**What you should do:** For this exercise, write out every entry exactly and leave the pictures out.

▼

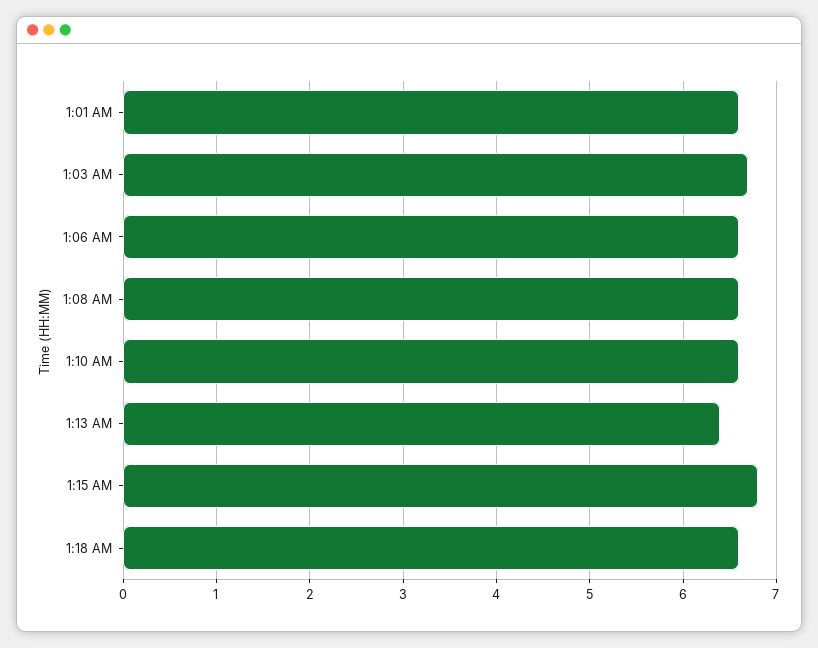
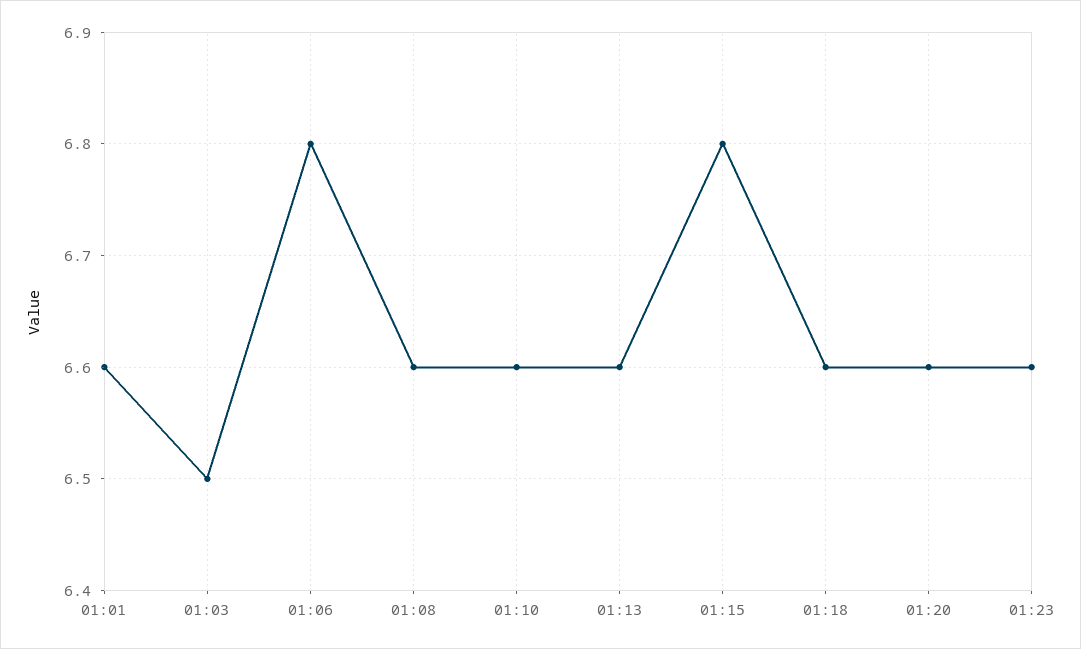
1:03 AM: 6.7 -> 6.5
1:06 AM: 6.6 -> 6.8
1:13 AM: 6.4 -> 6.6
01:20: none -> 6.6
01:23: none -> 6.6

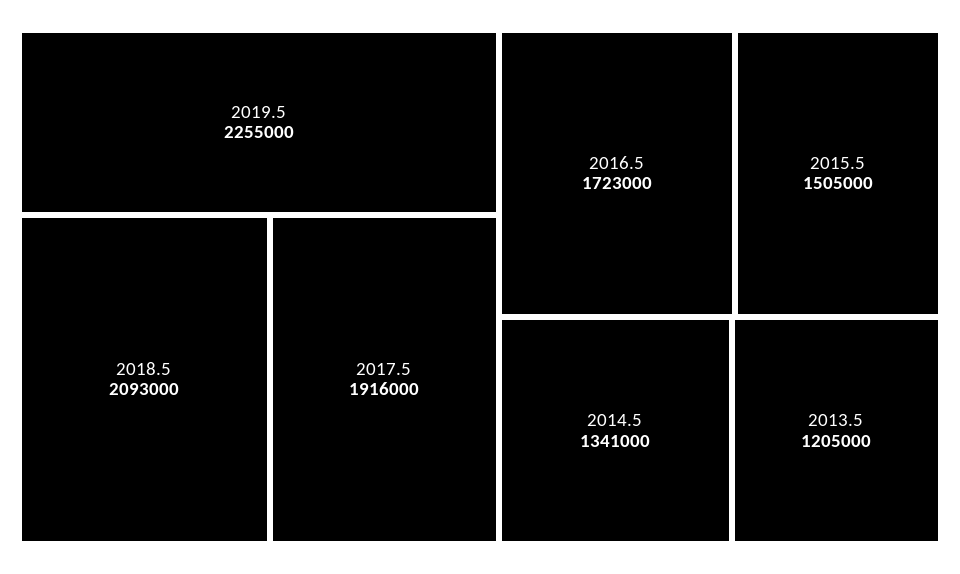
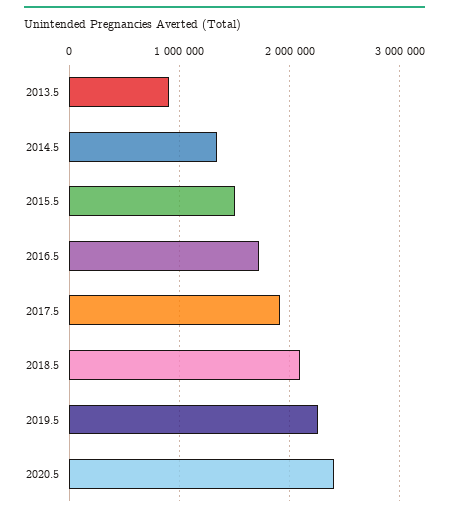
2013.5: 1205000 -> 900000
2020.5: none -> 2400000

▲

**Solution to this problem:**
1:03 AM: 6.7 -> 6.5
1:06 AM: 6.6 -> 6.8
1:13 AM: 6.4 -> 6.6
01:20: none -> 6.6
01:23: none -> 6.6

2013.5: 1205000 -> 900000
2020.5: none -> 2400000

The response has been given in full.